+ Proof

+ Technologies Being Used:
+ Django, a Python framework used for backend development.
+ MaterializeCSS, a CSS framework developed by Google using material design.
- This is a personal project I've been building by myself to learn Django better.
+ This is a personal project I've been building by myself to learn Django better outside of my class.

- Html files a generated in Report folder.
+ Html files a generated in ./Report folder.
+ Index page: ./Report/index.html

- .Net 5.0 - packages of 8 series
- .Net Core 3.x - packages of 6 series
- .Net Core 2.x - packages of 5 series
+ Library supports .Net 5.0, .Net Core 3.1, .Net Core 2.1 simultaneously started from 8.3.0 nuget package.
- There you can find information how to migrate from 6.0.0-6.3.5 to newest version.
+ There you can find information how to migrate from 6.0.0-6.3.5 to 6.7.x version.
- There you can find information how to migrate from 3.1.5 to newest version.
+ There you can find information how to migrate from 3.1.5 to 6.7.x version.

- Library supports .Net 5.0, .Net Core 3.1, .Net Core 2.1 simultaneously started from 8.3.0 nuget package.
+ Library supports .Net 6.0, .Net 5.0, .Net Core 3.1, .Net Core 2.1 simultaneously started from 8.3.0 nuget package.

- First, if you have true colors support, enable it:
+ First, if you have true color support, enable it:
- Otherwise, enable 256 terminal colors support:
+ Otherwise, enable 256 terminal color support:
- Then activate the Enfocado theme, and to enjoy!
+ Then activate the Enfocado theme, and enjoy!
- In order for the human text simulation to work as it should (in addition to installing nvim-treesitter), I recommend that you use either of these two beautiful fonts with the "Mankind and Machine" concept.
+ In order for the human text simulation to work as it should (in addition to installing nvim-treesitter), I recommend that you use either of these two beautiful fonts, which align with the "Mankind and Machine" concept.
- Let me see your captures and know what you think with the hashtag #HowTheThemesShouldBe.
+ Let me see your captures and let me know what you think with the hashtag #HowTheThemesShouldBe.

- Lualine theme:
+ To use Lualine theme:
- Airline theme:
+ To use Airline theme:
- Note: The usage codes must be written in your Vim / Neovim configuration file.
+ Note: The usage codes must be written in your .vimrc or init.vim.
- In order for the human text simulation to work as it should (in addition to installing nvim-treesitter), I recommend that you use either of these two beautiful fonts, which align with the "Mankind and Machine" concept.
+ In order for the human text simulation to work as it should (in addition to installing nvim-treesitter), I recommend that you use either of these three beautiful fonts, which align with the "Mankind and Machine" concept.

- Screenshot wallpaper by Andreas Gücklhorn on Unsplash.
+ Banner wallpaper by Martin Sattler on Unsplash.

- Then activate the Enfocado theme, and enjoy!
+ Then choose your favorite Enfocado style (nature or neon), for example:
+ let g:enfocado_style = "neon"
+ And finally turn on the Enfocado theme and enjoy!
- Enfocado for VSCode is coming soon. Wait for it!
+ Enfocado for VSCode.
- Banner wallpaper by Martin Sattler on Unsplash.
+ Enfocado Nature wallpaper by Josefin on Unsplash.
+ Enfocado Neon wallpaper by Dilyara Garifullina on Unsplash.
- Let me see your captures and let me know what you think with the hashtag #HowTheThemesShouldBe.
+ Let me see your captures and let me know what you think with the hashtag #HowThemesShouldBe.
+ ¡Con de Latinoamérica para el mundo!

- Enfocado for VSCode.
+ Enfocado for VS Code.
——
> Your assignment: The records above should be printed in full, exactly as they appear.

> Task result:
+ Proof

+ Technologies Being Used:
+ Django, a Python framework used for backend development.
+ MaterializeCSS, a CSS framework developed by Google using material design.
- This is a personal project I've been building by myself to learn Django better.
+ This is a personal project I've been building by myself to learn Django better outside of my class.

- Html files a generated in Report folder.
+ Html files a generated in ./Report folder.
+ Index page: ./Report/index.html

- .Net 5.0 - packages of 8 series
- .Net Core 3.x - packages of 6 series
- .Net Core 2.x - packages of 5 series
+ Library supports .Net 5.0, .Net Core 3.1, .Net Core 2.1 simultaneously started from 8.3.0 nuget package.
- There you can find information how to migrate from 6.0.0-6.3.5 to newest version.
+ There you can find information how to migrate from 6.0.0-6.3.5 to 6.7.x version.
- There you can find information how to migrate from 3.1.5 to newest version.
+ There you can find information how to migrate from 3.1.5 to 6.7.x version.

- Library supports .Net 5.0, .Net Core 3.1, .Net Core 2.1 simultaneously started from 8.3.0 nuget package.
+ Library supports .Net 6.0, .Net 5.0, .Net Core 3.1, .Net Core 2.1 simultaneously started from 8.3.0 nuget package.

- First, if you have true colors support, enable it:
+ First, if you have true color support, enable it:
- Otherwise, enable 256 terminal colors support:
+ Otherwise, enable 256 terminal color support:
- Then activate the Enfocado theme, and to enjoy!
+ Then activate the Enfocado theme, and enjoy!
- In order for the human text simulation to work as it should (in addition to installing nvim-treesitter), I recommend that you use either of these two beautiful fonts with the "Mankind and Machine" concept.
+ In order for the human text simulation to work as it should (in addition to installing nvim-treesitter), I recommend that you use either of these two beautiful fonts, which align with the "Mankind and Machine" concept.
- Let me see your captures and know what you think with the hashtag #HowTheThemesShouldBe.
+ Let me see your captures and let me know what you think with the hashtag #HowTheThemesShouldBe.

- Lualine theme:
+ To use Lualine theme:
- Airline theme:
+ To use Airline theme:
- Note: The usage codes must be written in your Vim / Neovim configuration file.
+ Note: The usage codes must be written in your .vimrc or init.vim.
- In order for the human text simulation to work as it should (in addition to installing nvim-treesitter), I recommend that you use either of these two beautiful fonts, which align with the "Mankind and Machine" concept.
+ In order for the human text simulation to work as it should (in addition to installing nvim-treesitter), I recommend that you use either of these three beautiful fonts, which align with the "Mankind and Machine" concept.

- Screenshot wallpaper by Andreas Gücklhorn on Unsplash.
+ Banner wallpaper by Martin Sattler on Unsplash.

- Then activate the Enfocado theme, and enjoy!
+ Then choose your favorite Enfocado style (nature or neon), for example:
+ let g:enfocado_style = "neon"
+ And finally turn on the Enfocado theme and enjoy!
- Enfocado for VSCode is coming soon. Wait for it!
+ Enfocado for VSCode.
- Banner wallpaper by Martin Sattler on Unsplash.
+ Enfocado Nature wallpaper by Josefin on Unsplash.
+ Enfocado Neon wallpaper by Dilyara Garifullina on Unsplash.
- Let me see your captures and let me know what you think with the hashtag #HowTheThemesShouldBe.
+ Let me see your captures and let me know what you think with the hashtag #HowThemesShouldBe.
+ ¡Con de Latinoamérica para el mundo!

- Enfocado for VSCode.
+ Enfocado for VS Code.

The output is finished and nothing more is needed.